Within heart cells, calcium flows through a dedicated channel, but the channel can’t close properly when it becomes overstimulated during the early stages of heart failure. As a result, calcium leaks through the channel, depriving heart cells of the calcium needed for contraction and further degrading the heart.

Because the same calcium channel is found in the brain, the researchers decided to see if calcium leaks within brain cells could cause cognitive impairment.

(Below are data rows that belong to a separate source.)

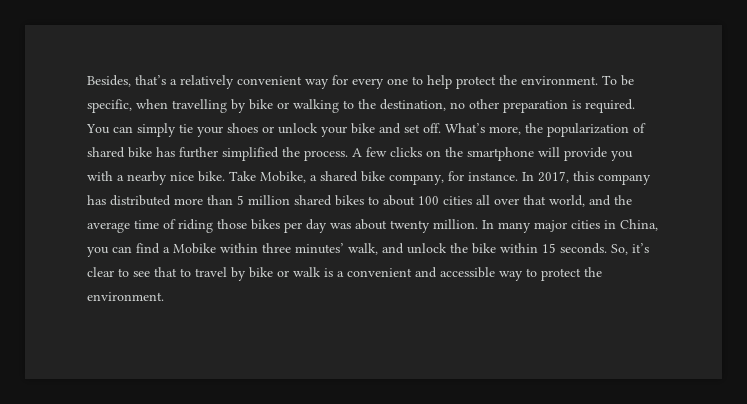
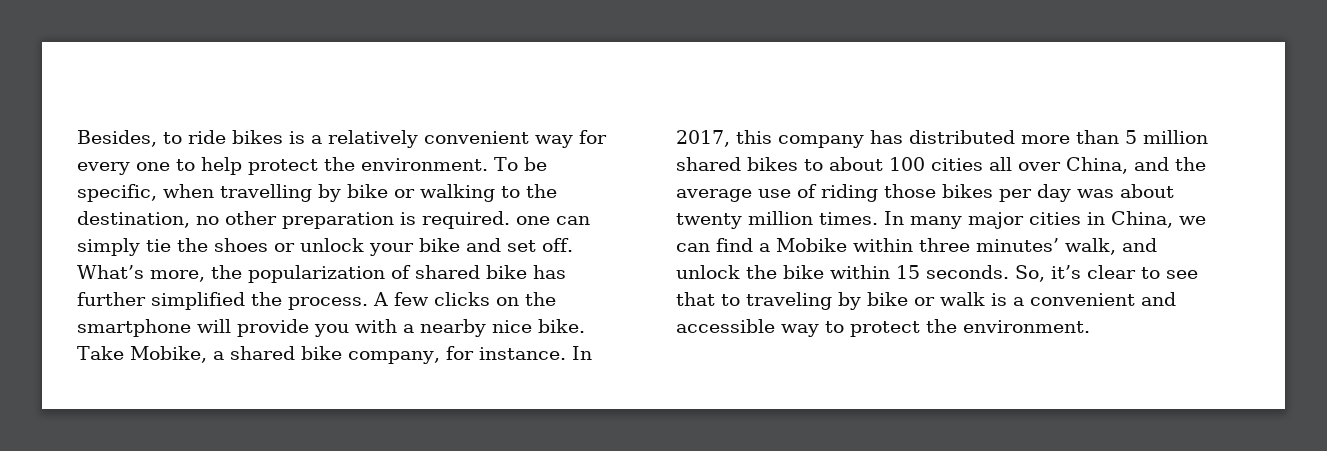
- Besides, that’s a relatively convenient way for every one to help protect the environment.
+ Besides, to ride bikes is a relatively convenient way for every one to help protect the environment.
- To be specific, when travelling by bike or walking to the destination, no other preparation is required. You can simply tie your shoes or unlock your bike and set off.
+ To be specific, when travelling by bike or walking to the destination, no other preparation is required. one can simply tie the shoes or unlock your bike and set off.
- In 2017, this company has distributed more than 5 million shared bikes to about 100 cities all over that world, and the average time of riding those bikes per day was about twenty million.
+ In 2017, this company has distributed more than 5 million shared bikes to about 100 cities all over China, and the average use of riding those bikes per day was about twenty million times.
- In many major cities in China, you can find a Mobike within three minutes’ walk, and unlock the bike within 15 seconds.
+ In many major cities in China, we can find a Mobike within three minutes’ walk, and unlock the bike within 15 seconds.
- So, it’s clear to see that to travel by bike or walk is a convenient and accessible way to protect the environment.
+ So, it’s clear to see that to traveling by bike or walk is a convenient and accessible way to protect the environment.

Calcium leak within brain cells leads to cognitive impairment

They found that in mice with heart failure, calcium leaks in the brain’s neurons led to cognitive impairment, but encouragingly, cognition could be protected if the calcium leak was plugged with an experimental drug.

The brains of deceased patients with heart failure were also found to contain leaky calcium channels, suggesting the leak may also cause cognitive impairment in people.

The researchers have two hypotheses about how these leaks cause cognitive problems. One is that escaping calcium activates certain enzymes that prompt a reaction observed in patients with Alzheimer’s disease. The other possibility is that the leaks cause abnormalities in parts of neurons required to transmit signals in the brain, Marks says.

Either way, the experimental drug designed by the Marks lab to plug the leak and slow the progression of heart failure may also be beneficial for the brain. The drug, called Rycals, is currently in clinical trials for people with heart and other muscle disorders caused by leaking calcium channels.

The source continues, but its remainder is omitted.